WRITTEN BY: Ben Thomson, Staff Writer

Photo courtesy of commons.wikimedia.org

It’s finally here.

One of the most anticipated films of 2020, the movie that will single handedly bring back theaters all across the country, the one that’s so grand director Christopher Nolan insisted it be shown in theaters all across the globe. That’s right, Tenet’s come to town. 

But the question on everybody’s mind is, does it live up to the hype? I thought so. Will it bring back movie theaters anytime soon? Probably not.

Tenet is a behemoth of a film. From the enormous set pieces to the lavish backdrops, every cent of its $200 million budget is onscreen at all times. There are a lot of wideshots displaying the beautiful environments surrounding our characters, even in scenes where one isn’t necessary. 

When it comes to action, the film spares no expense. One notable sequence involves characters crashing a passenger airplane into an airport terminal as a distraction during a heist. 

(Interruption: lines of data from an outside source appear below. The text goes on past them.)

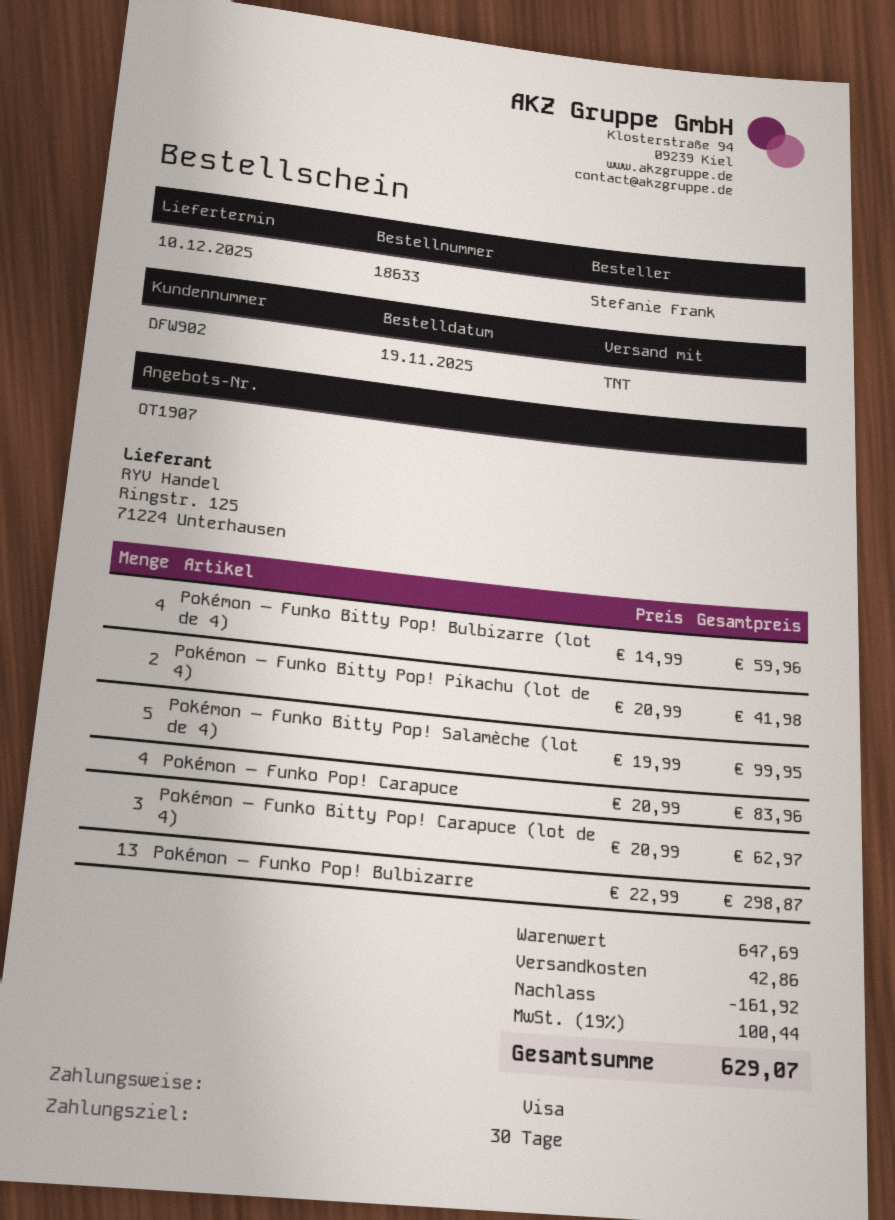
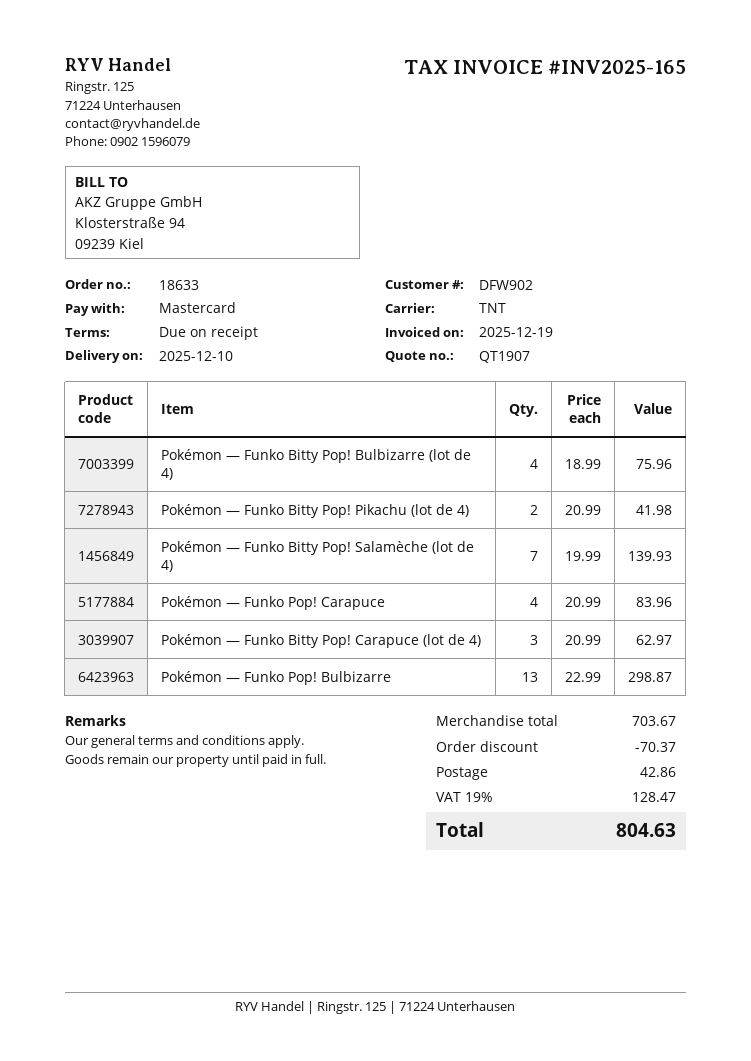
payment terms: 30 days -> on receipt
payment method: Visa -> Mastercard
Pokémon — Funko Bitty Pop! Bulbizarre (lot de 4): 4 x 14.99 = 59.96 -> 4 x 18.99 = 75.96
Pokémon — Funko Bitty Pop! Salamèche (lot de 4): 5 x 19.99 = 99.95 -> 7 x 19.99 = 139.93
subtotal: 647.69 -> 703.67
discount: 161.92 -> 70.37
tax: 19% = 100.44 -> 19% = 128.47
total: 629.07 -> 804.63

And you bet your ass Nolan put a 747 through an airport terminal.

But big, pretty vistas and awesome practical explosions can only offer so much on their own. Thankfully, Tenet is more than just eye candy. Though John David Washington’s character is simply known as Protagonist, he’s by no means boring. 

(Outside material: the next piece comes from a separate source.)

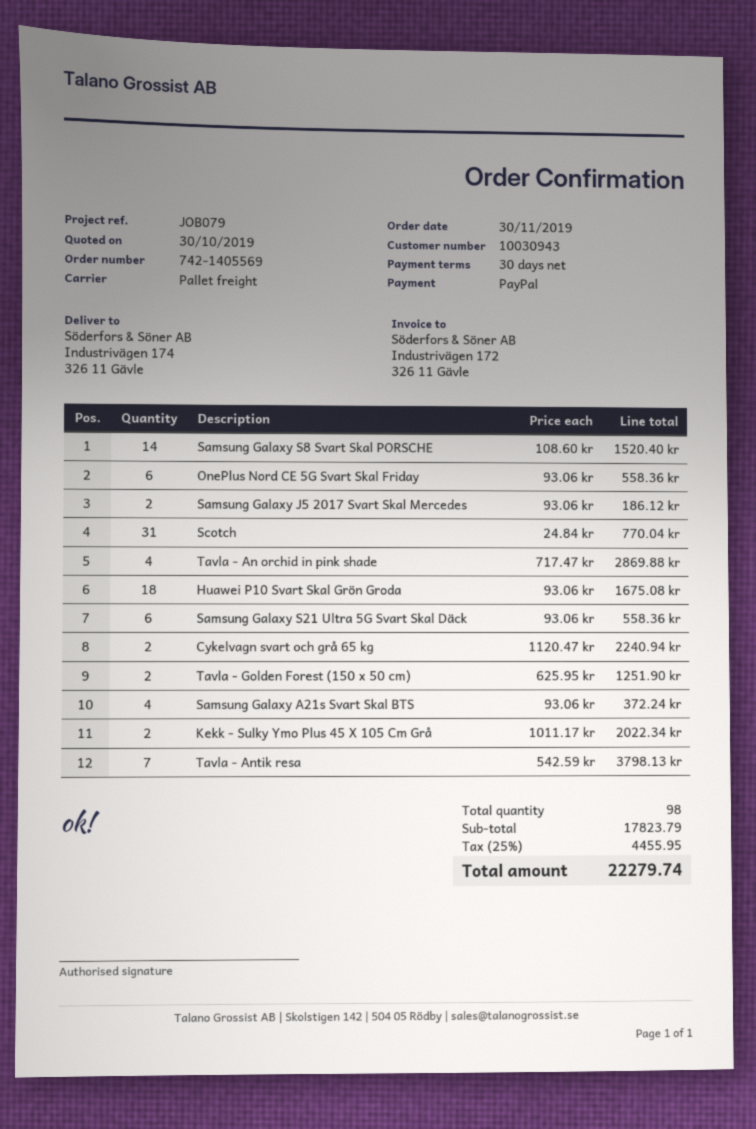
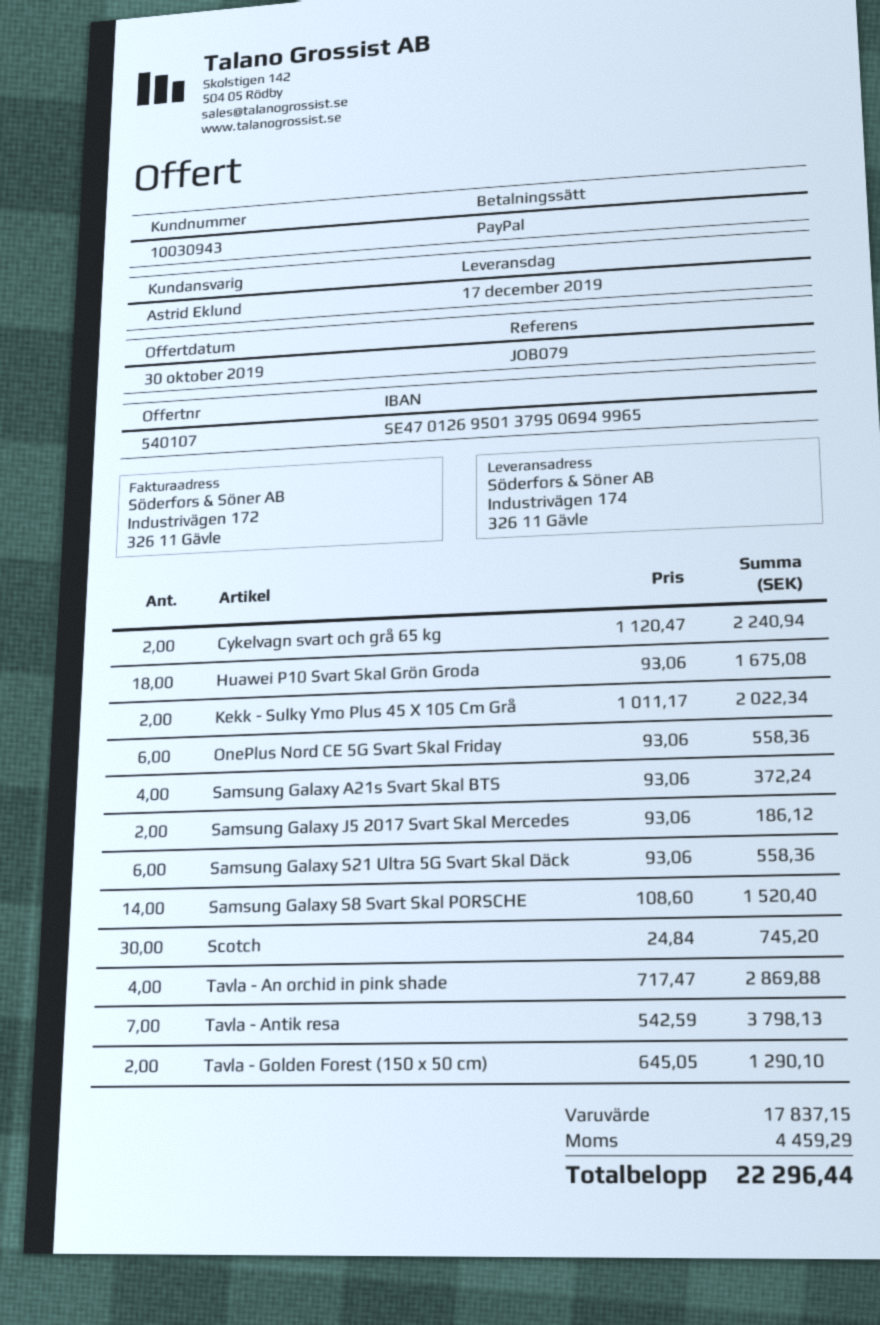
Scotch: 31 x 24.84 = 770.04 -> 30 x 24.84 = 745.20
Tavla - Golden Forest (150 x 50 cm): 2 x 625.95 = 1251.90 -> 2 x 645.05 = 1290.10
subtotal: 17823.79 -> 17837.15
tax: 4455.95 -> 4459.29
total: 22279.74 -> 22296.44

It takes a special talent to give life to an underwritten character. On paper, Protagonist is a soldier just following orders.But played by JDW, Protagonist is an American James Bond. He’s smooth, funny, charming, and above all likable. If I took away anything from the experience, it’s a desire to see Mr. Washington don the title of 007. 

That isn’t to say the movie is free from criticism. Its biggest flaw is probably the sound mixing. This is a loud movie, so it’s expected that the sound design would be overbearing. But that doesn’t mean it has to be at the expense of the rest of the film. There are moments where dialogue is practically inaudible under the bellowing score. 

The final (presumably important) monologue from Elizabeth Drebecki’s character was completely covered by the film’s score. I couldn’t tell you what she said. It doesn’t help either that characters are constantly muffled by masks throughout the film. 

I’m constantly left to think I’ve either missed something crucial to the plot, or the dialogue simply wasn’t important enough to be heard. Either possibility wouldn’t surprise me, to be honest. 

The script goes to great lengths to explain the nitty-gritty of the film’s universe and how the reverse-entropy works. It bites off more than it can chew, further complicating an already complex idea and often leaving the audience scratching their head. They should’ve kept the original explanation they went with at the beginning of the film: don’t think about it too much.

Tenet is a fun, high-concept action flick with some great performances and giant set pieces. It’s unfair to put the future of cinema on its shoulders, so don’t go in expecting Lawrence of Arabia or anything. Currently there is no indication of when the film will come to streaming services.